- Cover of Vol.3 №8

Publication information
- Publisher: Galaxy Publications
- Schedule: Monthly
- Format: Comics anthology
- Genre: Humor/comedy;
- Publication date: 1989 - 1991
- No. of issues: 24
- Main character(s): Thud 'n' Bud, Val Downer
- Editor: Bill Hampton

= Gas (comics) =

British adult comic (1989–1991)

Gas was a British adult comic that was published monthly by Galaxy Publications from 1989 to 1991.

Gas was one of many such comics emulating the success of Viz, and like many of its peers (and unlike its upmarket siblings Brain Damage and Talking Turkey) was a crude copycat of the format Viz pioneered.

Initially, many strips were clearly rejected from Viz; with many set in Viz's fictional town of Fulchester, but with the 'F' tippexed out (thus Gas appeared to be set in Ulchester). These strips were often of extremely poor quality, both in terms of artwork and plotting.

As the title matured, however, strips submitted for Gas became more common and the production quality increased. A number of strips from Gas resurfaced in the comic UT which ran for 18 months from 1991.

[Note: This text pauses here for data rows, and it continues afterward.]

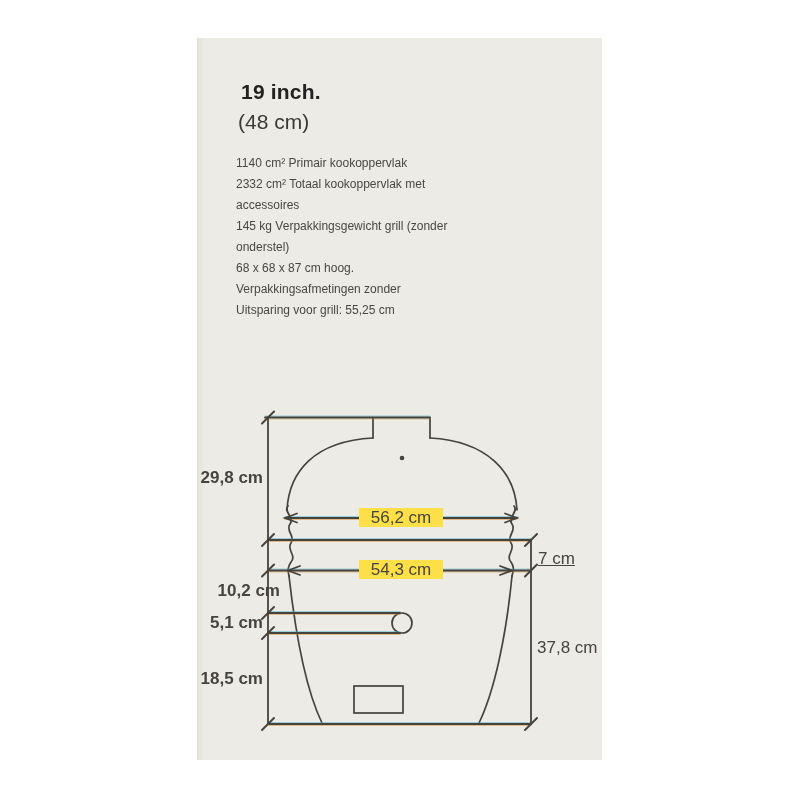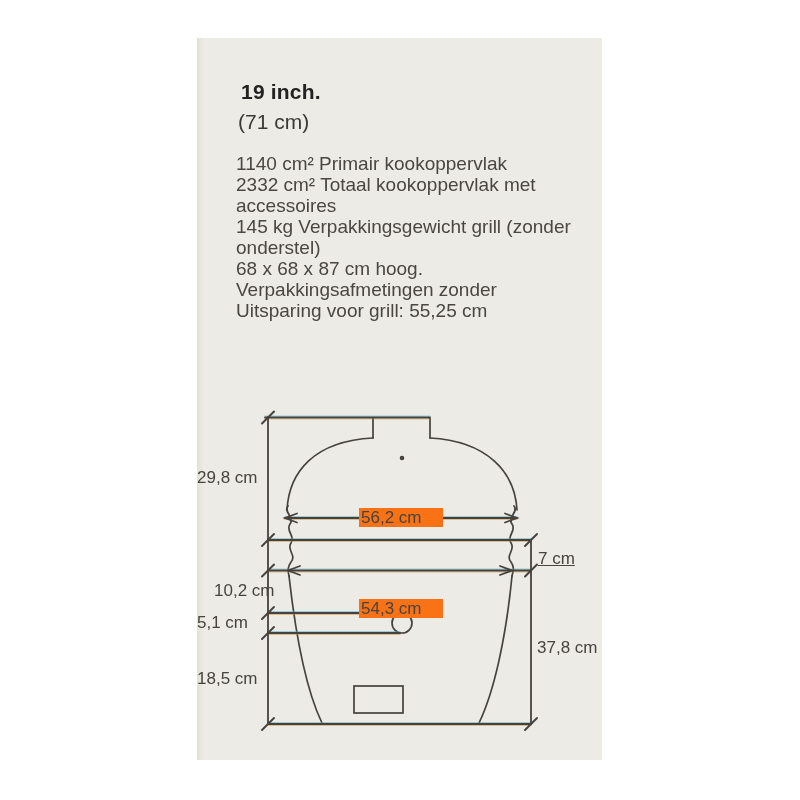--- a/index.html
+++ b/index.html
@@ -41,7 +41,7 @@
 <div class="card"></div>
 
 <div class="title">19 inch.</div>
-<div class="subtitle">(71 cm)</div>
+<div class="subtitle">(48 cm)</div>
 
 <div class="specs">
   <div class="spec-line">1140 cm² Primair kookoppervlak</div>

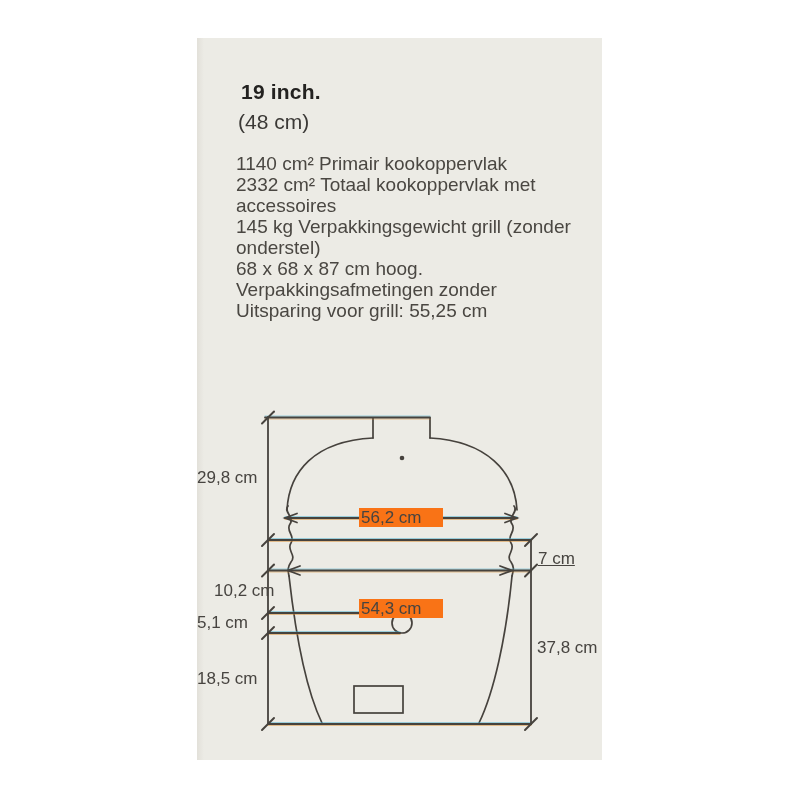--- a/index.html
+++ b/index.html
@@ -24,7 +24,7 @@
     position:absolute;left:236px;top:153px;
   }
   .spec-line{
-    font-size:19px;line-height:21px;color:#4a4742;white-space:nowrap;
+    font-size:12px;line-height:21px;color:#4a4742;white-space:nowrap;
   }
   svg.diagram{position:absolute;left:0;top:0;}
   .dim-label{

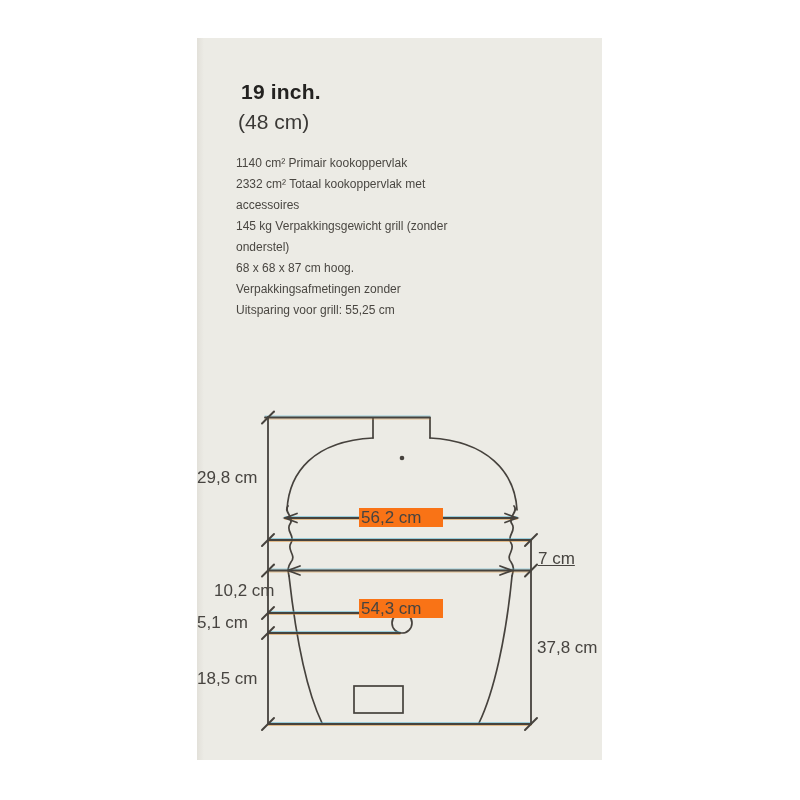--- a/index.html
+++ b/index.html
@@ -30,7 +30,7 @@
   .dim-label{
     position:absolute;font-size:17px;color:#474440;line-height:19px;white-space:nowrap;
   }
-  .dim-label.right-align{width:66px;text-align:left;}
+  .dim-label.right-align{width:66px;text-align:right;font-weight:bold;}
   .dim-label.on-line{
     background:#f97316;text-align:left;width:80px;padding:0 2px;
   }

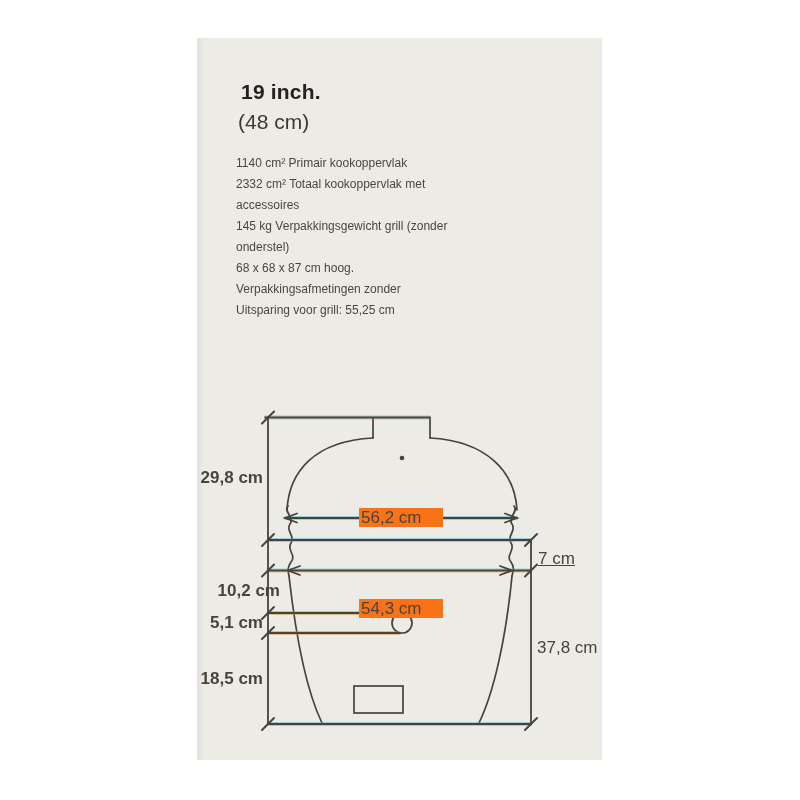--- a/index.html
+++ b/index.html
@@ -32,7 +32,7 @@
   }
   .dim-label.right-align{width:66px;text-align:right;font-weight:bold;}
   .dim-label.on-line{
-    background:#f97316;text-align:left;width:80px;padding:0 2px;
+    background:#fde047;text-align:center;width:80px;padding:0 2px;
   }
 </style>
 </head>

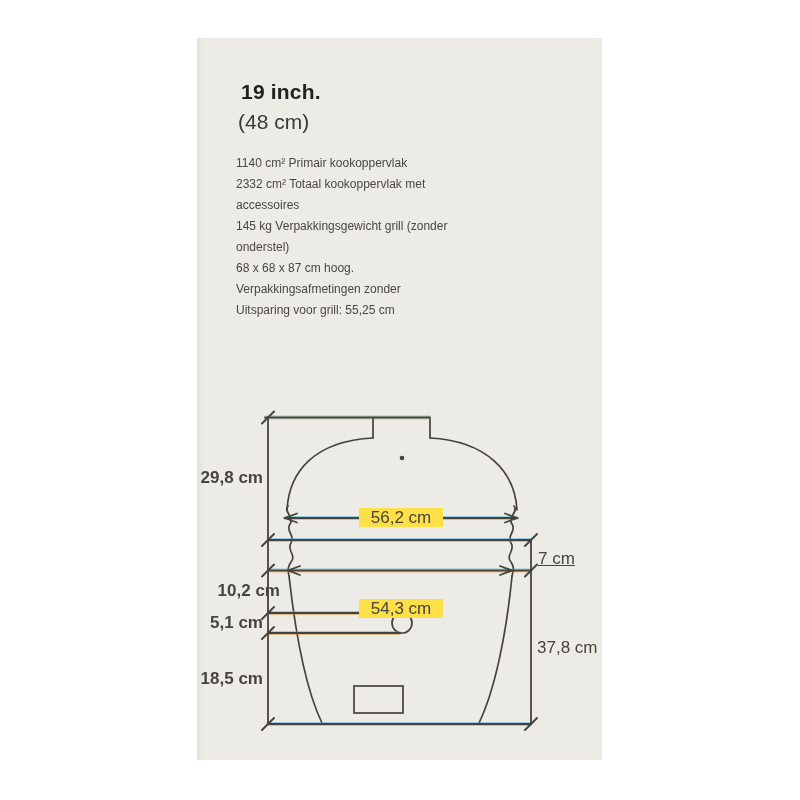--- a/index.html
+++ b/index.html
@@ -146,7 +146,7 @@
 
 <div class="dim-label" style="left:538px;top:549px;text-decoration:underline;">7 cm</div>
 
-<div class="dim-label on-line" style="left:359px;top:560px;margin-top:39px;">54,3 cm</div>
+<div class="dim-label on-line" style="left:359px;top:560px;">54,3 cm</div>
 
 <div class="dim-label right-align" style="left:214px;top:581px;">10,2 cm</div>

Gas ran until Volume 3, number 10 (issue 34)

Strips included:

- The Gas Family - the title strip, an antisocial mother, father, and son, with offensive body odour
- Arthur Pilkington - Chartered Barbarian - Pilkington was a bespectacled barbarian accountant in the days of Genghis Khan who got up to many finance-related shenanigans. Written and drawn by David Leach, who later sold the same idea and redrew some of the same strips for the adult humour magazine UT. David also drew several of the later issue covers for Gas in the style of the great EC comics.
- Phallas The Soap Opera, Tales Of Nambygate and Hollywood Babbling by Kev F. Sutherland, who also drew many one-off strips for the comic.
- Val Downer by Kipps Webb - Adventures of a perpetual pessimist and depressive. Ended with the entire cast being killed off, but subsequently returned in UT.
- Star Squad - Science fiction strip by Charlie Brooker.
- The Scum - Strip by Geoff Thompson about the staff of a tabloid newspaper.
- The Famous Five were parodied in a regular strip which also sent up different art styles, ranging from Pre-Raphaelite to superhero comics.
- Roy of the Rogers - Footballing comic strip set in the Wild West, based on a meld of Roy of the Rovers and Roy Rogers.
- Senile Delinquents - misadventures of a group of pensioners.
- The Pigs - Cartoon about corrupt and violent police officers, drawn as pigs.
- Wor Jackie - A long running problem page featuring Jackie Charlton, at this time manager of the Republic of Ireland football squad. Readers would typically offer varied domestic problems, Charlton's answers would frequently liken all life's problems to events on a football pitch.
- Dan Dross - adult parody of Dan Dare, drawn by Malcolm Douglas.

The cartoonist Dave Colton contributed many 'one off' strips and cartoons to the comic, including a small strip about the inept GP, Doctor Bastard. Other frequent contributors included David Haldane, Anthony Smith, Ed McHenry and Davy Francis.